Face a estas linhas orientadoras, têm sido levados a cabo alguns desenvolvimentos ao nível dos Estados-Membro da UE, em especial sobre os tópicos destacados na Comunicação de 2007 (CEC, 2007). No que toca à gestão do risco de seca, segundo o relatório de acompanhamento mais recente (CEC, 2010), e respectivo documento de acompanhamento (CEC, 2010a), lançados em Maio de 2010, é já referida a aposta de alguns Estados-Membro no desenvolvimento de planos de gestão de seca (Bélgica, Chipre, Espanha, França e Inglaterra), enquanto outros, entre os quais Portugal, estão a equacionar esta problemática no âmbito do desenvolvimento dos planos de gestão de bacia. No que toca a sistemas de avaliação fundados em indicadores, apenas alguns Estados-Membro, como é o caso da Espanha20 e da Bélgica, possuem um sistema de indicadores adaptados às respectivas especificidades, com vista à adopção de medidas definidas no âmbito dos planos de gestão de seca já em vigor (CEC, 2010a). Por outro lado, é referido o desenvolvimento de um observatório de secas – European Drought Observatory, levado a cabo pelo Joint Research Centre (JRC)21 (CEC, 2010). Este sistema será especialmente orientado para a previsão, detecção e monitorização de secas na Europa, tendo por base informação meteorológica (com base em índices como o SPI), parâmetros hidrológicos modelados (estimativas de humidade do solo e respectivas anomalias), informação de satélite e ainda previsões a 7 dias, das condições meteorológicas (CEC, 2010a).

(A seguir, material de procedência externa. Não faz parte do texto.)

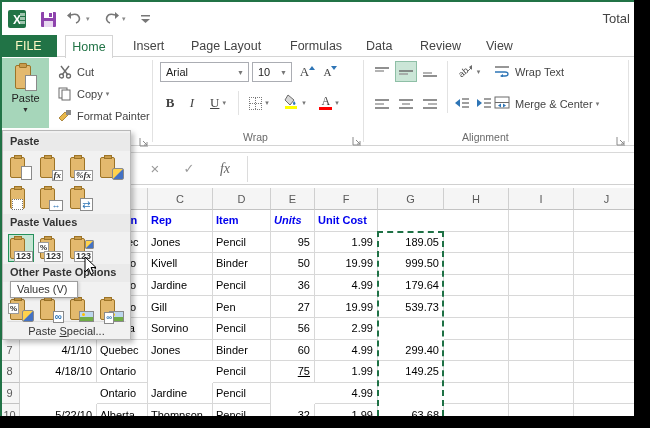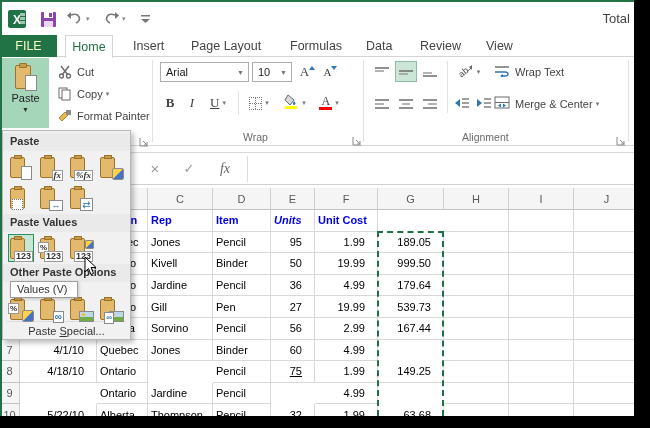--- a/index.html
+++ b/index.html
@@ -63,21 +63,21 @@
   #fxbar .btn { position:absolute; top:0; height:31px; display:flex; align-items:center; justify-content:center; width:30px; color:#9a9a9a; }
   #fx-divider { position:absolute; left:247px; top:3px; width:1px; height:26px; background:#dcdcdc; }
   #formula-input { position:absolute; left:252px; top:0; width:382px; height:31px; background:#fff; font-size:11px; }
 
   
   #sheet { left:0; top:188px; width:650px; height:240px; background:#fff; }
   .ghead { position:absolute; background:#f5f5f5; color:#595959; font-size:11px; display:flex; align-items:center; justify-content:center;
            border-right:1px solid #cfcfcf; border-bottom:1px solid #c3c3c3; }
   .gcell { position:absolute; font-size:11px; color:#000; display:flex; align-items:center;
            border-right:1px solid #d8d8d8; border-bottom:1px solid #d8d8d8; background:#fff; overflow:visible; white-space:nowrap; }
-  .gcell.right { justify-content:flex-end; padding-right:12px; }
+  .gcell.right { justify-content:flex-end; padding-right:4px; }
   .gcell.left  { padding-left:3px; }
   .gcell.hdrblue { color:#0000ee; font-weight:bold; }
   #ants { border:2px dashed #1e7145; border-bottom:none; z-index:10; pointer-events:none; }
 
   
   #paste-menu { left:2px; top:130px; width:129px; height:210px; background:#f1f1f1; border:1px solid #b8b8b8;
                 box-shadow:3px 3px 5px rgba(0,0,0,.25); z-index:50; }
   .menu-h { position:absolute; left:0; width:127px; height:18px; font-size:11px; font-weight:bold; color:#333;
             padding:2px 0 0 7px; background:#eaeaea; }
   .icon-row { position:absolute; left:0; width:127px; height:30px; }
@@ -447,30 +447,30 @@
     <div class="gcell abs right" style="left: 378px; top: 108.4px; width: 66px; height: 21.6px;">539.73</div>
     <div class="gcell abs left" style="left: 444px; top: 108.4px; width: 65px; height: 21.6px;"></div>
     <div class="gcell abs left" style="left: 509px; top: 108.4px; width: 65px; height: 21.6px;"></div>
     <div class="gcell abs left" style="left: 574px; top: 108.4px; width: 66px; height: 21.6px;"></div>
     <div class="gcell abs right" style="left: 20px; top: 130px; width: 77px; height: 21.6px;"></div>
     <div class="gcell abs left" style="left: 97px; top: 130px; width: 51px; height: 21.6px;">Alberta</div>
     <div class="gcell abs left" style="left: 148px; top: 130px; width: 65px; height: 21.6px;">Sorvino</div>
     <div class="gcell abs left" style="left: 213px; top: 130px; width: 58px; height: 21.6px;">Pencil</div>
     <div class="gcell abs right" style="left: 271px; top: 130px; width: 44px; height: 21.6px;">56</div>
     <div class="gcell abs right" style="left: 315px; top: 130px; width: 63px; height: 21.6px;">2.99</div>
-    <div class="gcell abs right" style="left: 378px; top: 130px; width: 66px; height: 21.6px;">167.44</div>
     <div class="gcell abs left" style="left: 444px; top: 130px; width: 65px; height: 21.6px;"></div>
     <div class="gcell abs left" style="left: 509px; top: 130px; width: 65px; height: 21.6px;"></div>
     <div class="gcell abs left" style="left: 574px; top: 130px; width: 66px; height: 21.6px;"></div>
     <div class="gcell abs right" style="left: 20px; top: 151.6px; width: 77px; height: 21.6px;">4/1/10</div>
     <div class="gcell abs left" style="left: 97px; top: 151.6px; width: 51px; height: 21.6px;">Quebec</div>
     <div class="gcell abs left" style="left: 148px; top: 151.6px; width: 65px; height: 21.6px;">Jones</div>
     <div class="gcell abs left" style="left: 213px; top: 151.6px; width: 58px; height: 21.6px;">Binder</div>
     <div class="gcell abs right" style="left: 271px; top: 151.6px; width: 44px; height: 21.6px;">60</div>
     <div class="gcell abs right" style="left: 315px; top: 151.6px; width: 63px; height: 21.6px;">4.99</div>
+    <div class="gcell abs right" style="left: 378px; top: 151.6px; width: 66px; height: 21.6px;">299.40</div>
     <div class="gcell abs left" style="left: 444px; top: 151.6px; width: 65px; height: 21.6px;"></div>
     <div class="gcell abs left" style="left: 509px; top: 151.6px; width: 65px; height: 21.6px;"></div>
     <div class="gcell abs left" style="left: 574px; top: 151.6px; width: 66px; height: 21.6px;"></div>
     <div class="gcell abs right" style="left: 20px; top: 173.2px; width: 77px; height: 21.6px;">4/18/10</div>
     <div class="gcell abs left" style="left: 97px; top: 173.2px; width: 51px; height: 21.6px;">Ontario</div>
     <div class="gcell abs left" style="left: 213px; top: 173.2px; width: 58px; height: 21.6px;">Pencil</div>
     <div class="gcell abs right" style="left: 271px; top: 173.2px; width: 44px; height: 21.6px; text-decoration: underline;">75</div>
     <div class="gcell abs right" style="left: 315px; top: 173.2px; width: 63px; height: 21.6px;">1.99</div>
     <div class="gcell abs right" style="left: 378px; top: 173.2px; width: 66px; height: 21.6px;">149.25</div>
     <div class="gcell abs left" style="left: 444px; top: 173.2px; width: 65px; height: 21.6px;"></div>

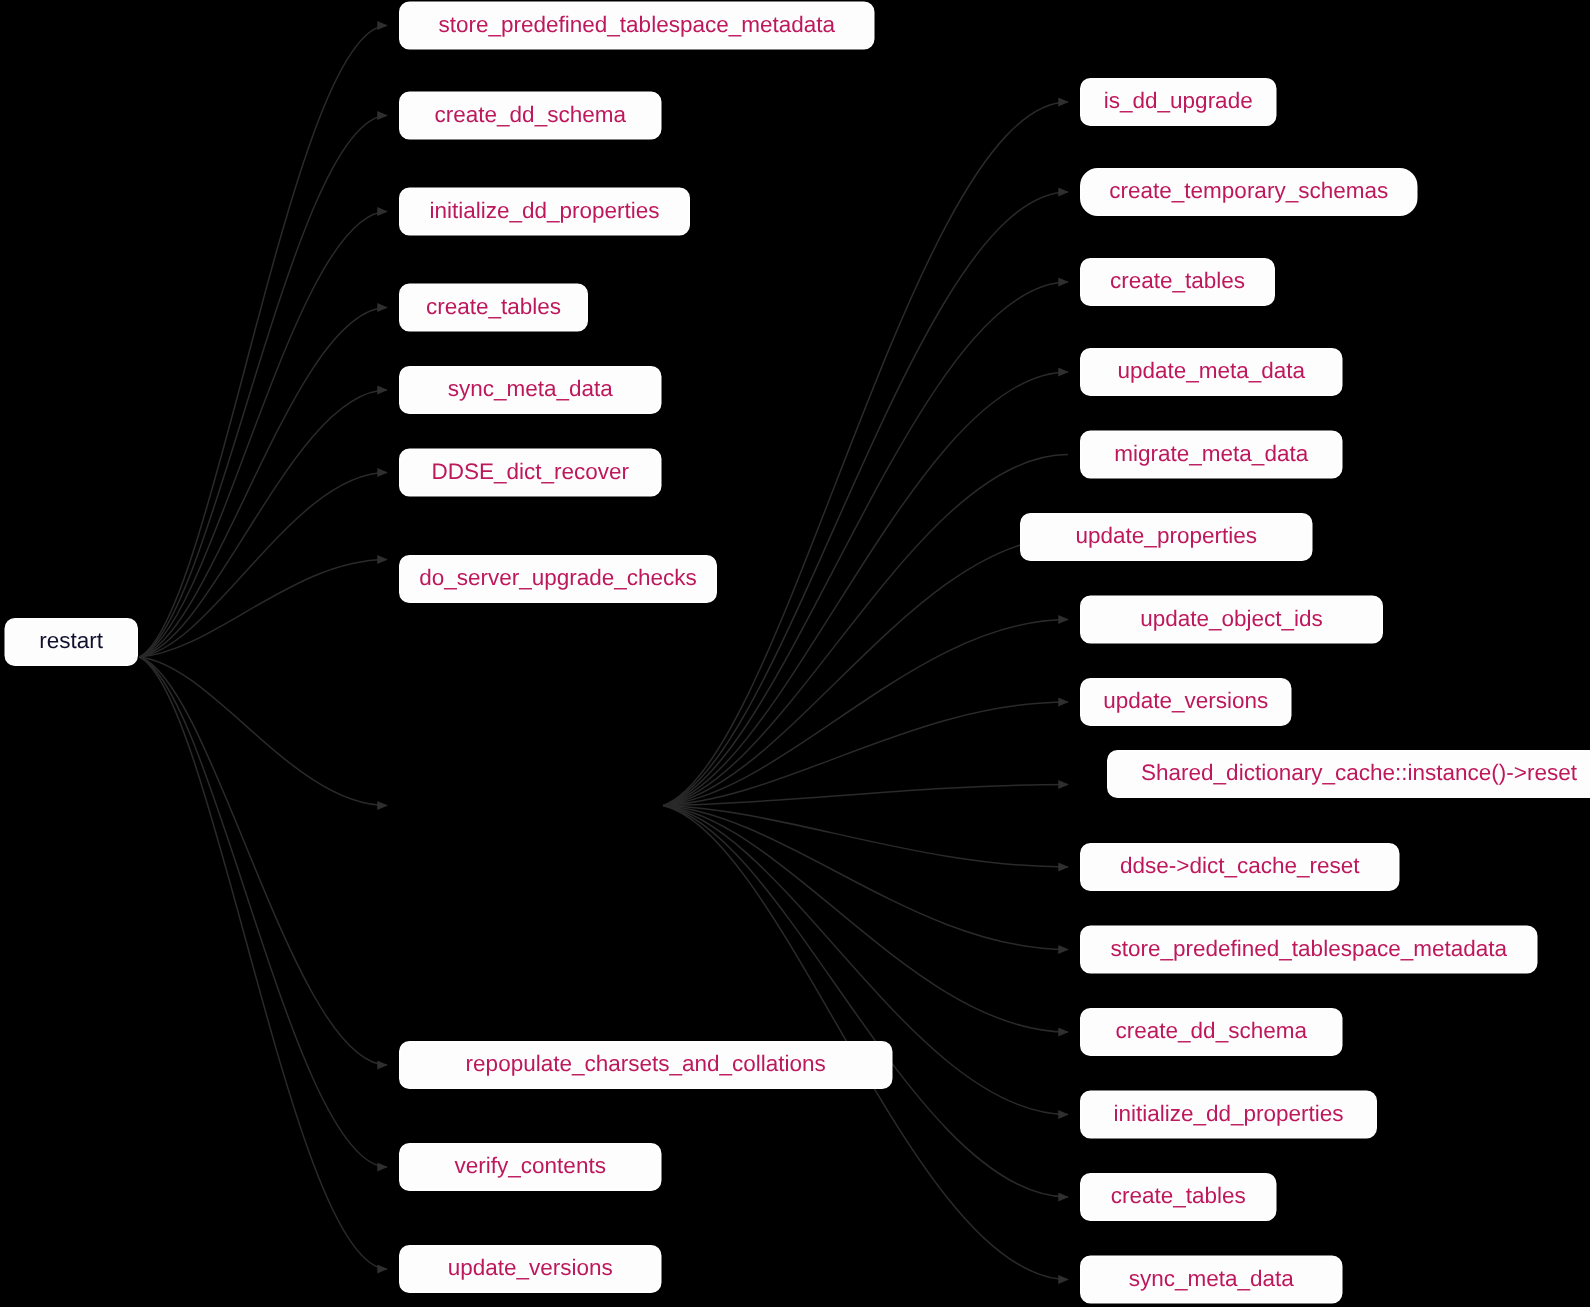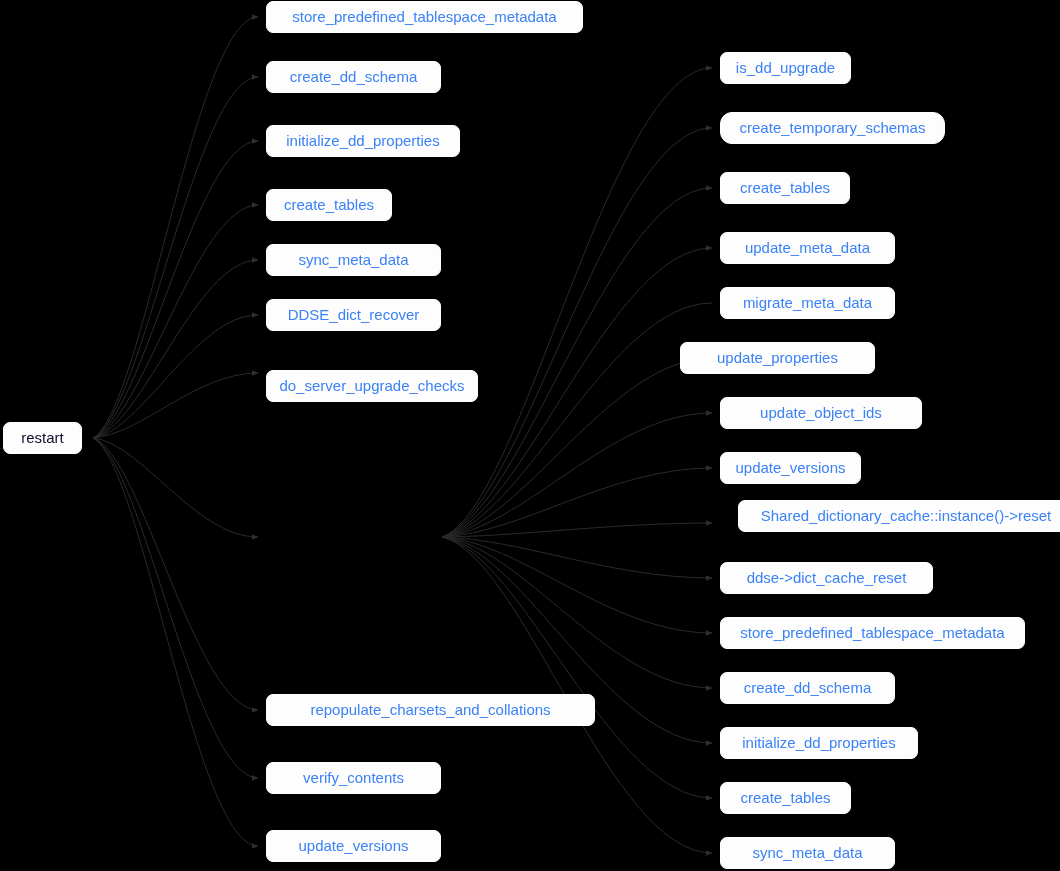--- a/index.html
+++ b/index.html
@@ -32,21 +32,21 @@
   }
   .node {
     position: absolute;
     box-sizing: border-box;
     background: #fdfdfd;
     border: 1px solid #ffffff;
     border-radius: 7px;
     height: 32px;
     line-height: 30px;
     text-align: center;
-    color: #3b82f6;
+    color: #be185d;
     font-size: 15px;
     font-family: "Liberation Sans", sans-serif;
     white-space: nowrap;
     overflow: hidden;
     cursor: pointer;
   }
   .node.root {
     color: #101030;
   }
 </style>
@@ -83,21 +83,21 @@
         <path d="M442,537 C523,536.16 609.4,523 712,523" fill="none" stroke="#2a2a2a" stroke-width="1" marker-end="url(#arrowhead)"></path>
         <path d="M442,537 C523,539.46 609.4,578 712,578" fill="none" stroke="#2a2a2a" stroke-width="1" marker-end="url(#arrowhead)"></path>
         <path d="M442,537 C523,542.76 609.4,633 712,633" fill="none" stroke="#2a2a2a" stroke-width="1" marker-end="url(#arrowhead)"></path>
         <path d="M442,537 C523,546.06 609.4,688 712,688" fill="none" stroke="#2a2a2a" stroke-width="1" marker-end="url(#arrowhead)"></path>
         <path d="M442,537 C523,549.36 609.4,743 712,743" fill="none" stroke="#2a2a2a" stroke-width="1" marker-end="url(#arrowhead)"></path>
         <path d="M442,537 C523,552.66 609.4,798 712,798" fill="none" stroke="#2a2a2a" stroke-width="1" marker-end="url(#arrowhead)"></path>
         <path d="M442,537 C523,555.96 609.4,853 712,853" fill="none" stroke="#2a2a2a" stroke-width="1" marker-end="url(#arrowhead)"></path>
       </g>
   </svg>
   <div id="node-layer">
-      <div class="node root" style="left: 3px; top: 422px; width: 79px;">restart</div>
+      <div class="node root" style="left: 3px; top: 412px; width: 89px;">restart</div>
       <div class="node" style="left: 266px; top: 1px; width: 317px;">store_predefined_tablespace_metadata</div>
       <div class="node" style="left: 266px; top: 61px; width: 175px;">create_dd_schema</div>
       <div class="node" style="left: 266px; top: 125px; width: 194px;">initialize_dd_properties</div>
       <div class="node" style="left: 266px; top: 189px; width: 126px;">create_tables</div>
       <div class="node" style="left: 266px; top: 244px; width: 175px;">sync_meta_data</div>
       <div class="node" style="left: 266px; top: 299px; width: 175px;">DDSE_dict_recover</div>
       <div class="node" style="left: 266px; top: 370px; width: 212px;">do_server_upgrade_checks</div>
       <div class="node" style="left: 266px; top: 694px; width: 329px;">repopulate_charsets_and_collations</div>
       <div class="node" style="left: 266px; top: 762px; width: 175px;">verify_contents</div>
       <div class="node" style="left: 266px; top: 830px; width: 175px;">update_versions</div>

Ainda no que toca à escassez, a European Environmental Agency (EEA), em conjunto com o JRC, têm levado a cabo o desenvolvimento de indicadores para avaliação conjunta dos dois fenómenos, com vista à integração num sistema de informação sobre a escassez de água e secas para a Europa (WSDIS)22 (CEC, 2010; 2010a). Esse sistema terá, ainda, o apoio de uma rede de instituições que integrarão a European Water Scarcity and Drought Network (WSDN), responsável pela coordenação das iniciativas em desenvolvimento nesta matéria (EEA, 2009a).